Friday, April 03, 2009

Let Down and Hope

I had a rough day in circuit yesterday. No one around. Nothing to do. Apparently it's the Women's Manyano Convention. Fortunately I'm not expected to be there (I don't think I am . . .) But I didn't anticipate it and my supervising minister is there and I have no clue what is happening over Easter and Holy Week. He answered my voicemail with an sms - so at least I knew where he was. I don't know what is happening this weekend. Is there a funeral? Do I need to preach at Grootdraai, wherever that is? Would they even notice if I decided to start my own church in PE? (That's sort of a joke - I'm not going to!!!)

The day before someone told me how when a minister doesn't receive a stipend from the MCSA connexion because the assessments haven't been paid, the congregation just takes a collection and gives the result to the minister. This could actually be more than the stipend! But the congregation avoids making any contribution to the connexion (overall leadership of the Methodist Church in Southern Africa). It probably seems like a good idea to them. But when the minister decides to leave, they no doubt turn to the connexion looking for a new, fully-trained minister - to whose training and general upkeep (the connexion pays part of medical aid and pension and so on from assessments) they have made no contribution. This aspect of African culture depresses me.

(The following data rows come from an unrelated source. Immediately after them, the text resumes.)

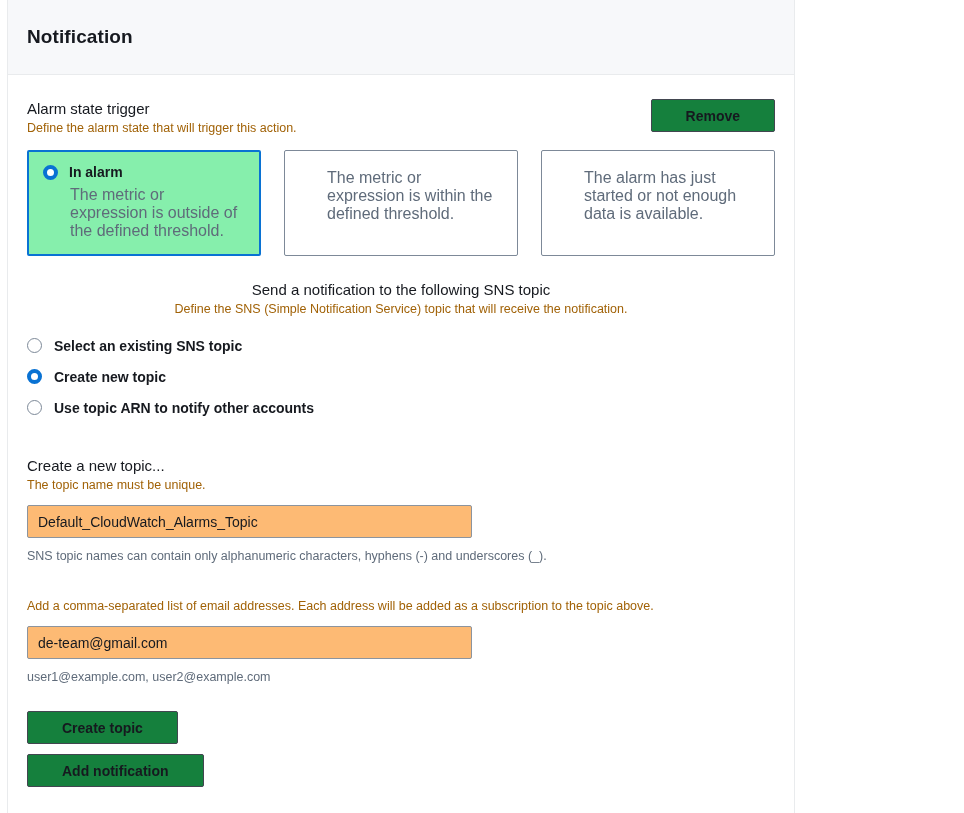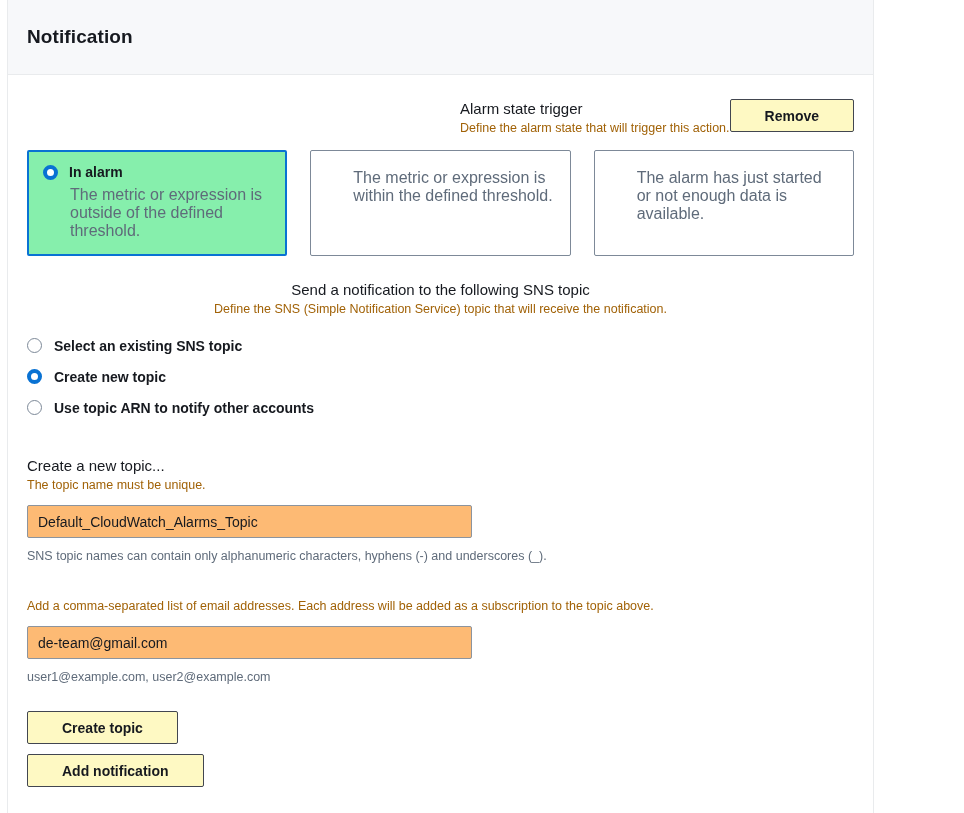"Notification" .panel { width: 867px -> 788px }
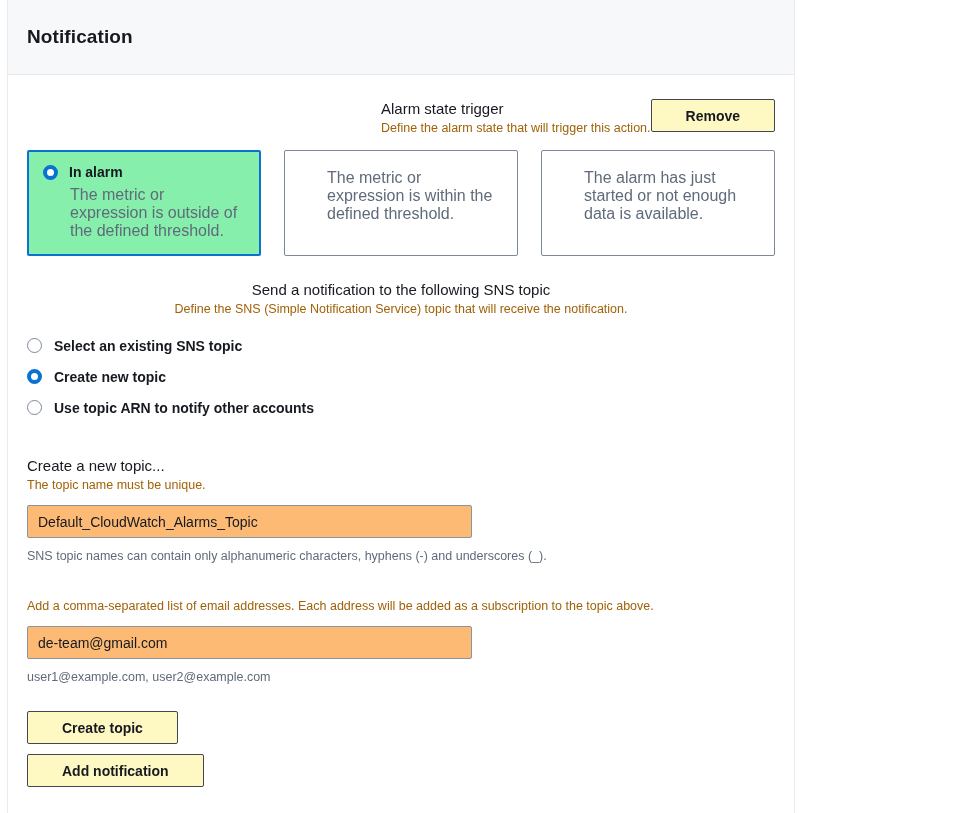"Alarm state trigger" .row-top { justify-content: flex-end -> space-between; margin-left: 19px -> none }
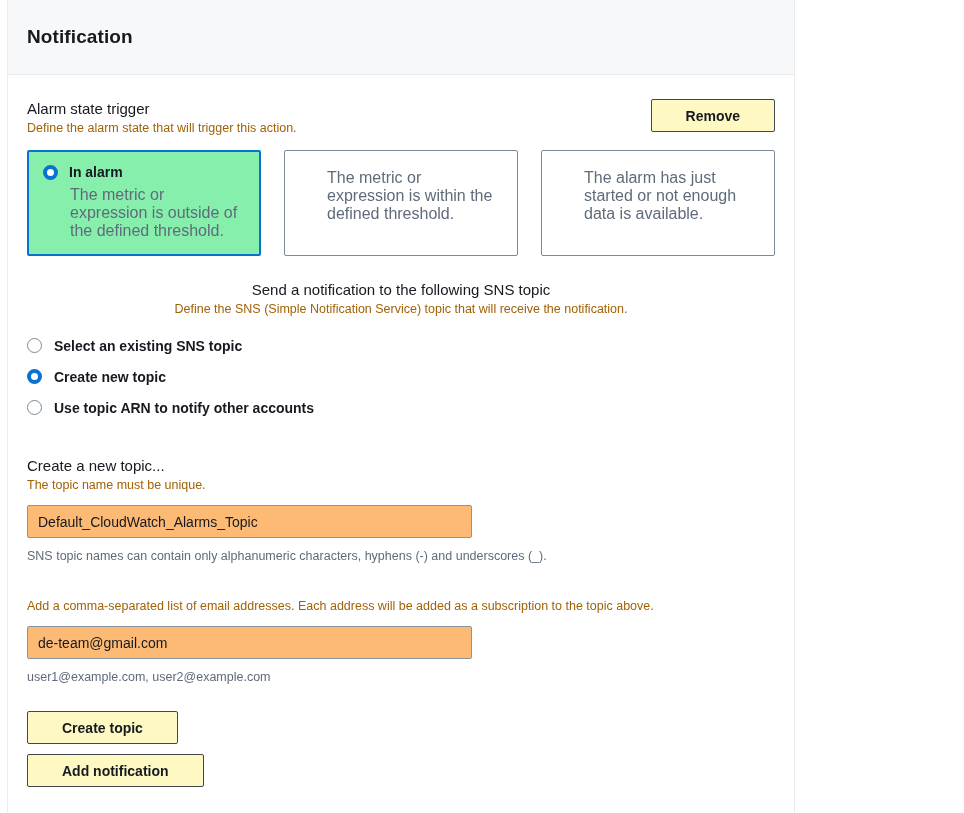"Remove" .btn { background: #fef9c3 -> #15803d }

I read this morning from 1 Samuel 6 where Samuel says to the Israelites who are sincerely mourning God's apparent absence from their lives, if you really want to return to God, get rid of your Baals and your Ashtoreths. And I had a sense of the real repentance of the people of Israel. One of the ladies from one of my churches came to me a couple of weeks ago and said that I must not feel unwanted at Shaw. The sermon I had preached had driven many of the ladies to a deep repentance and that they appreciated me. (I preached on 'I consider all things loss compared to the surpassing knowledge of knowing Jesus Christ'). I was really touched, but it came into focus as I thought of a crowd of Manyano ladies putting aside the Baals and the Ashroreths of their lives and coming to know Jesus in a real way.

Sometimes it feels that there is no hope. That people are stuck irredeemably in their ways. But if Jesus is all that I have to give, that is riches. I could add teaching and leadership ability, but it counts nothing compared to giving Jesus. [For those who will say that Jesus is already here, yes he is. I can't 'give' them Jesus. But for many they do not know how much he is really here and they need to be given that.]